**ASSIGNED TASK**
In the entries below, the line with "[4,5,231,25] Rio de" marks the start. Return it and every following line exactly, ending with the last.

RECORDS SUPPLIED section start

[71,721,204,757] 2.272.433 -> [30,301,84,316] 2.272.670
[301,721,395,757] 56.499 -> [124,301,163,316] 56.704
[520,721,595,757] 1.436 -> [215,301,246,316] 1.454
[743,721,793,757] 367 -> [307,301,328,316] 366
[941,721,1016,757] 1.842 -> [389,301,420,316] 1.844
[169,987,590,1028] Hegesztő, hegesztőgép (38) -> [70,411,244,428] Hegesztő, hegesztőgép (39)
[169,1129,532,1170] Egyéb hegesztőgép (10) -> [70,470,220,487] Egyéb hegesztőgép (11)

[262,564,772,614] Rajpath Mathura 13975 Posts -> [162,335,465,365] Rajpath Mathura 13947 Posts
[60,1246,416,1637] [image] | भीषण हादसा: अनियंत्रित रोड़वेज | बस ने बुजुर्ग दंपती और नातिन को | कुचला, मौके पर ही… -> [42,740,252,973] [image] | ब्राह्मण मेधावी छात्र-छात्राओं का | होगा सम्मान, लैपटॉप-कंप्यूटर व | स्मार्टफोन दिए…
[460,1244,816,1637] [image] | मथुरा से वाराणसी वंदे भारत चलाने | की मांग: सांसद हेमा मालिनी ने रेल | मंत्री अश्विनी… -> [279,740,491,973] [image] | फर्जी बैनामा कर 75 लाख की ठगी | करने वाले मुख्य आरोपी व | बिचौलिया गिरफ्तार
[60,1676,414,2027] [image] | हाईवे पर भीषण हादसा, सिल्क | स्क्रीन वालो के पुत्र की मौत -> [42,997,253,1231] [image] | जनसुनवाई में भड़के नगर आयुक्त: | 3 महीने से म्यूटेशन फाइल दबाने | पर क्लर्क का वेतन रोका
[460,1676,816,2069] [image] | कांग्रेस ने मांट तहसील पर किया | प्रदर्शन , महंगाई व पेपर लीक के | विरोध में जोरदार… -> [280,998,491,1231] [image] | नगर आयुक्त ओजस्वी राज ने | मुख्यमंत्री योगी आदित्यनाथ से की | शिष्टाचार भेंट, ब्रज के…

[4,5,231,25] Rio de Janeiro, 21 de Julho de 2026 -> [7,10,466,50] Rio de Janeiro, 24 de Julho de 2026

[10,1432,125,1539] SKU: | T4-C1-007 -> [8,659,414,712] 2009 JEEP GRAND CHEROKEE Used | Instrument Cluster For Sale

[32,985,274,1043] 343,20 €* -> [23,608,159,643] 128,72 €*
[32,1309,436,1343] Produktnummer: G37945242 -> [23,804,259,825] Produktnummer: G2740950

RECORDS SUPPLIED section end

**OUTPUT BELOW**
[4,5,231,25] Rio de Janeiro, 21 de Julho de 2026 -> [7,10,466,50] Rio de Janeiro, 24 de Julho de 2026

[10,1432,125,1539] SKU: | T4-C1-007 -> [8,659,414,712] 2009 JEEP GRAND CHEROKEE Used | Instrument Cluster For Sale

[32,985,274,1043] 343,20 €* -> [23,608,159,643] 128,72 €*
[32,1309,436,1343] Produktnummer: G37945242 -> [23,804,259,825] Produktnummer: G2740950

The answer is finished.